Re: PROV-ISSUE-105: 5.3.1 Generation (current version of the conceptual model document) [Conceptual Model] from Satya Sahoo on 2011-12-08 (public-prov-wg@w3.org from December 2011)

From: Satya Sahoo <satya.sahoo@case.edu>
Date: Wed, 7 Dec 2011 20:59:28 -0500
To: Luc Moreau <L.Moreau@ecs.soton.ac.uk>
Cc: public-prov-wg@w3.org
Message-ID: <CAOMwk6xW6Mn7GbXAoT6p=vs86x8+he5jf89n+g265HmwpSJ+fg@mail.gmail.com>
Hi Luc,
Again apologies about the delayed reply. My responses are interleaved:


>> 5.3.1 Generation
>> =====
>> 1. In PROV-DM, a generation expression is a representation of a world
>> event, the creation of a new characterized thing by an activity.
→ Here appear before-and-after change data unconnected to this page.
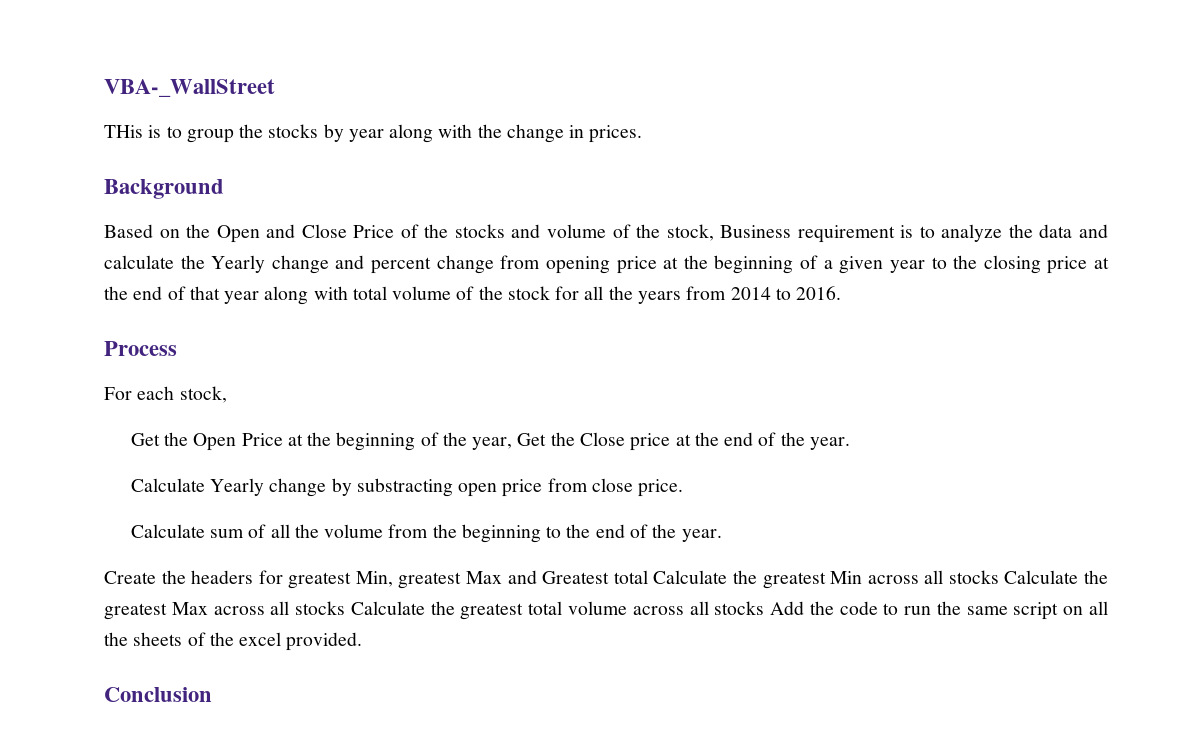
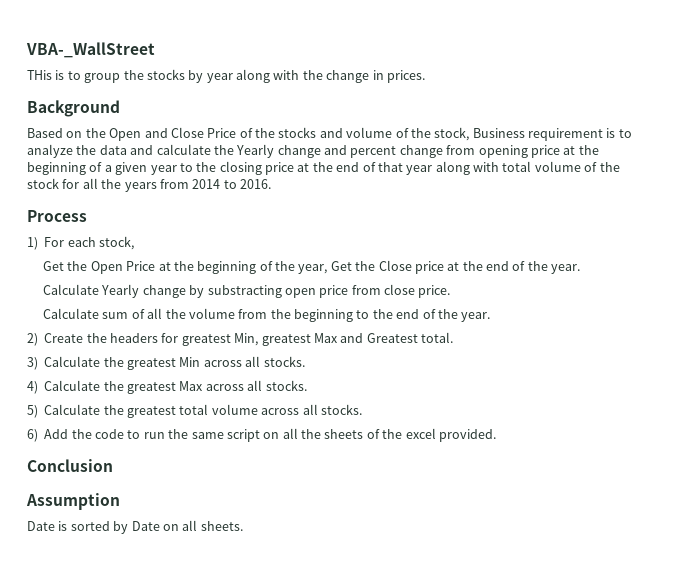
- For each stock,
+ 1) For each stock,
- Create the headers for greatest Min, greatest Max and Greatest total Calculate the greatest Min across all stocks Calculate the greatest Max across all stocks Calculate the greatest total volume across all stocks Add the code to run the same script on all the sheets of the excel provided.
+ 2) Create the headers for greatest Min, greatest Max and Greatest total.
+ 3) Calculate the greatest Min across all stocks.
+ 4) Calculate the greatest Max across all stocks.
+ 5) Calculate the greatest total volume across all stocks.
+ 6) Add the code to run the same script on all the sheets of the excel provided.
+ Assumption
+ Date is sorted by Date on all sheets.

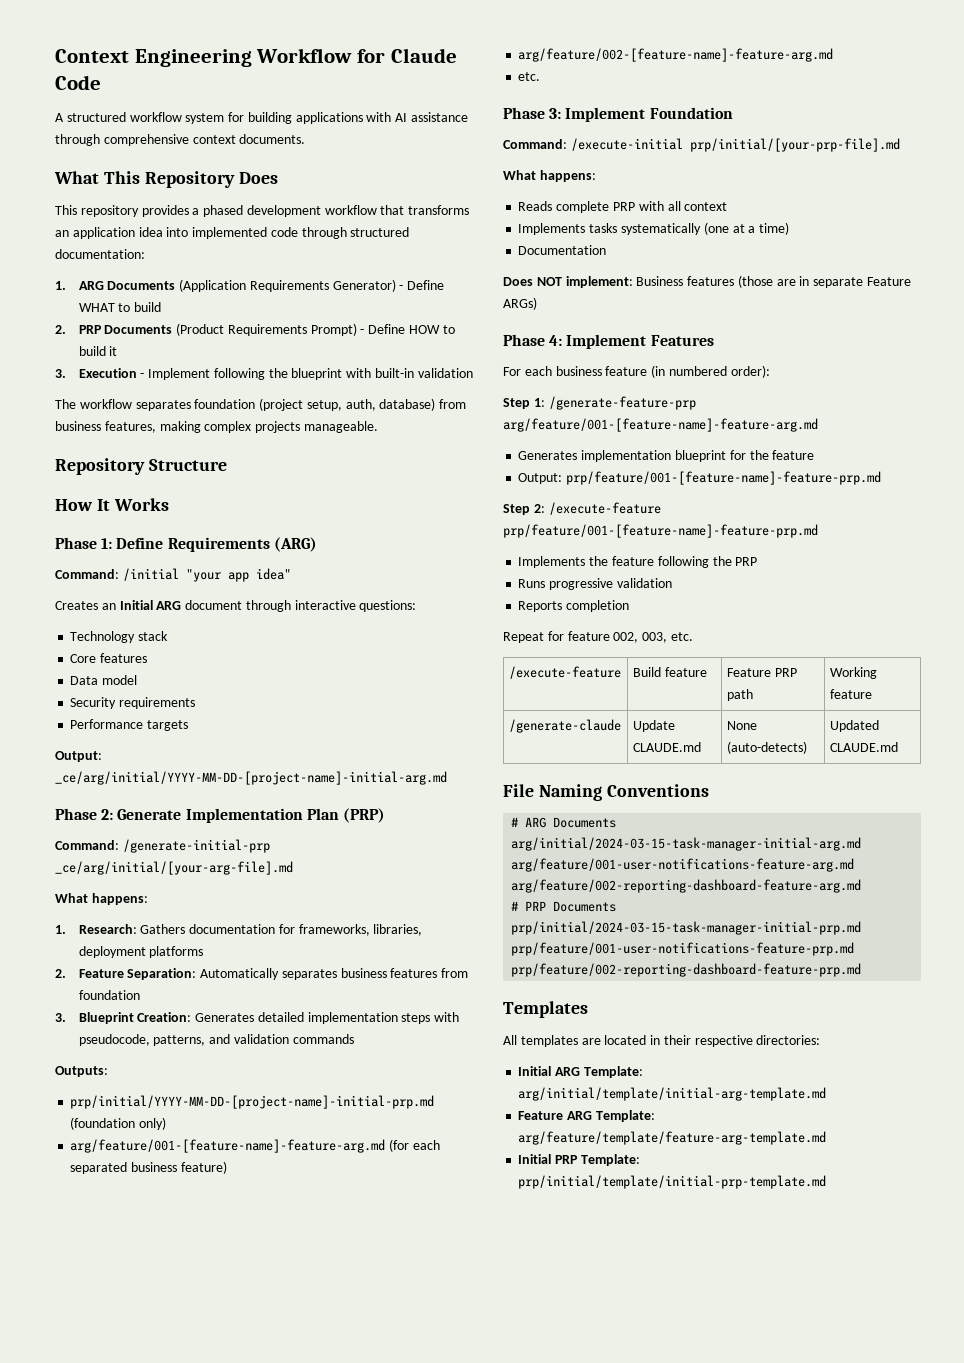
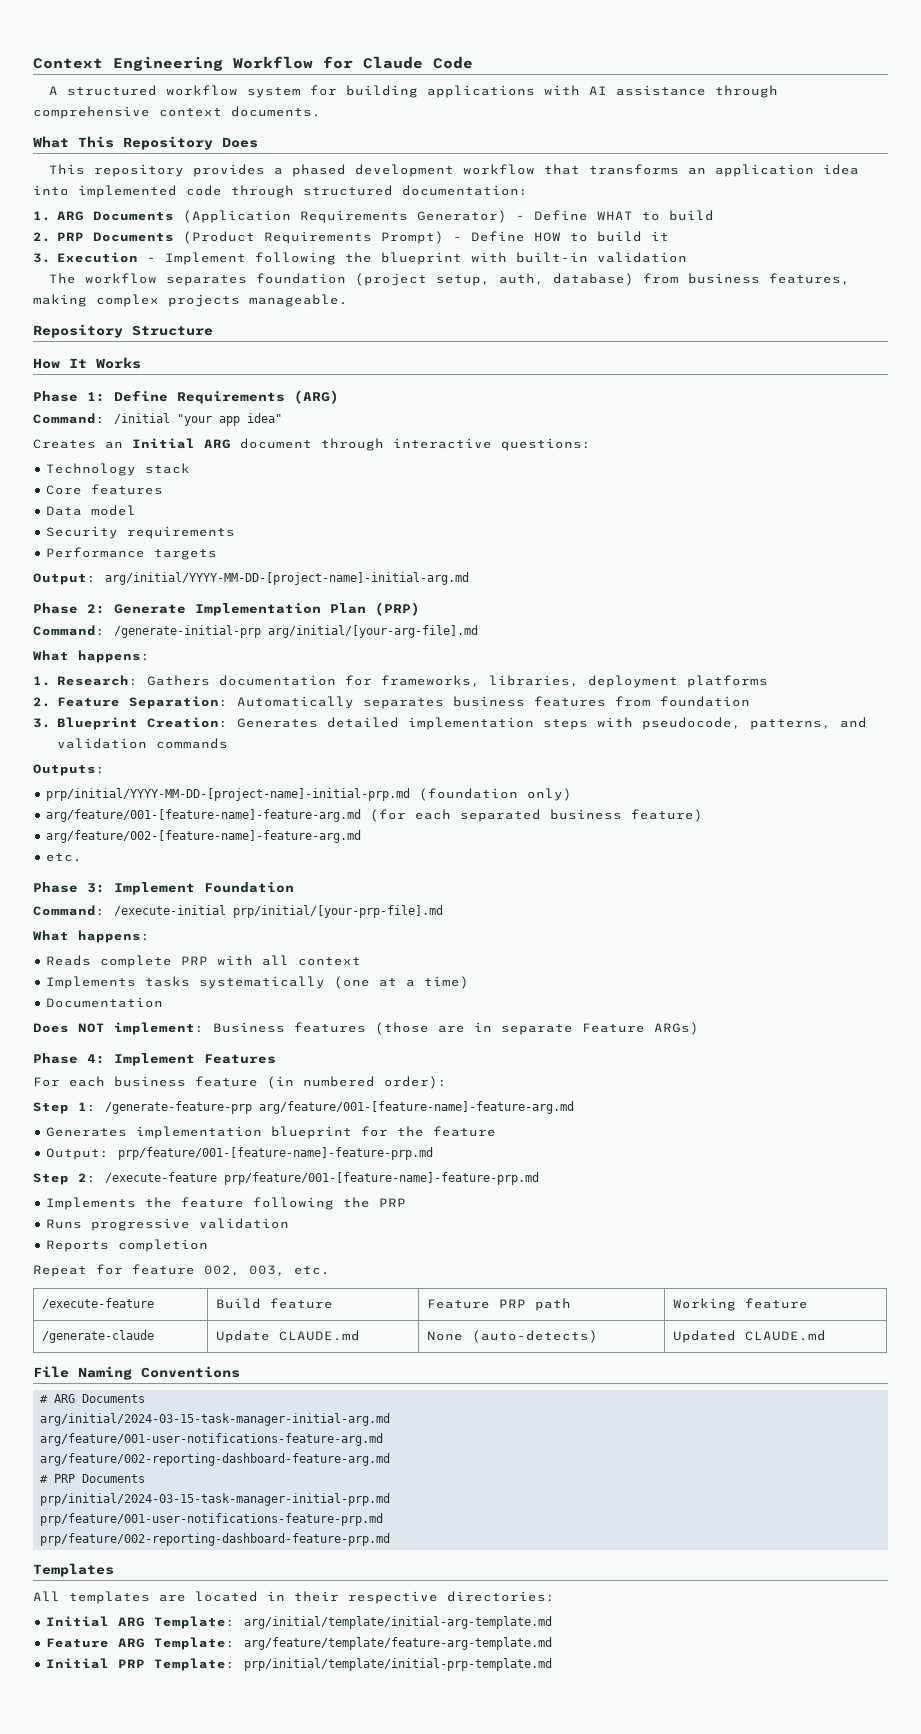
- Output: _ce/arg/initial/YYYY-MM-DD-[project-name]-initial-arg.md
+ Output: arg/initial/YYYY-MM-DD-[project-name]-initial-arg.md
- Command: /generate-initial-prp _ce/arg/initial/[your-arg-file].md
+ Command: /generate-initial-prp arg/initial/[your-arg-file].md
This
>> characterized thing did not exist before creation.
>>
>> Issue: The "characterized thing" in the above statements is Entity or
>> some other resource?
>>
>>
>
> Now,  we have defined entity as an identifiable characterized thing. So,
> the statements has become:
>
> In PROV-DM, a generation record is a representation of a world event, the
> creation of a new entity by an activity. This entity did not exist before
> creation. The representation of this event encompasses a description of the
> modalities of generation of this entity by this activity.
>
> Ok. I have raised the issue of activity vs. event separately (generation
record as representation of a world event).



>
>  2. contains a generationQualifier q that describes the modalities of
>> generation of this thing by this activity
>>
>> Issue: How is this qualifier distinct from specialization of the
>> generation property?
>>
>>
>
> I think the work on prov-o now answers this question.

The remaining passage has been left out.